(Exercise): Would you copy every line of the listing below that includes the word "Deep"?
________________________________________
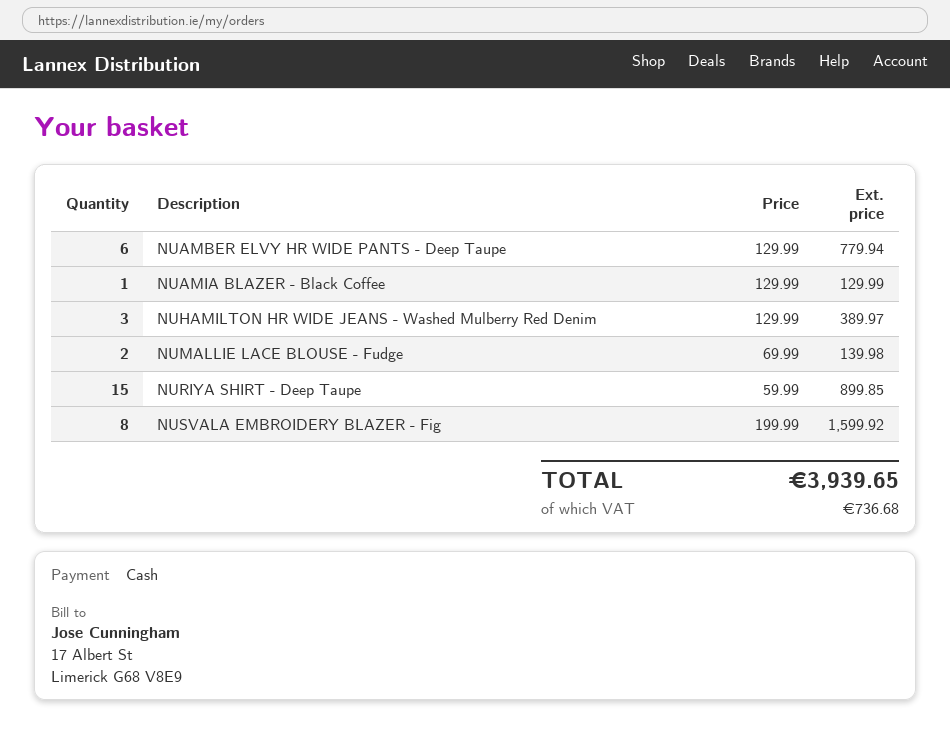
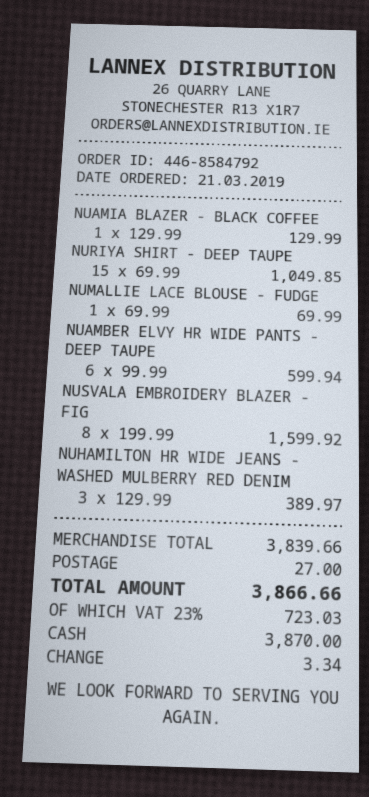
NUAMBER ELVY HR WIDE PANTS - Deep Taupe: 6 x 129.99 = 779.94 -> 6 x 99.99 = 599.94
NUMALLIE LACE BLOUSE - Fudge: 2 x 69.99 = 139.98 -> 1 x 69.99 = 69.99
NURIYA SHIRT - Deep Taupe: 15 x 59.99 = 899.85 -> 15 x 69.99 = 1049.85
shipping: none -> 27.00
tax: 736.68 -> 723.03
total: 3939.65 -> 3866.66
________________________________________
(The answer):
NUAMBER ELVY HR WIDE PANTS - Deep Taupe: 6 x 129.99 = 779.94 -> 6 x 99.99 = 599.94
NURIYA SHIRT - Deep Taupe: 15 x 59.99 = 899.85 -> 15 x 69.99 = 1049.85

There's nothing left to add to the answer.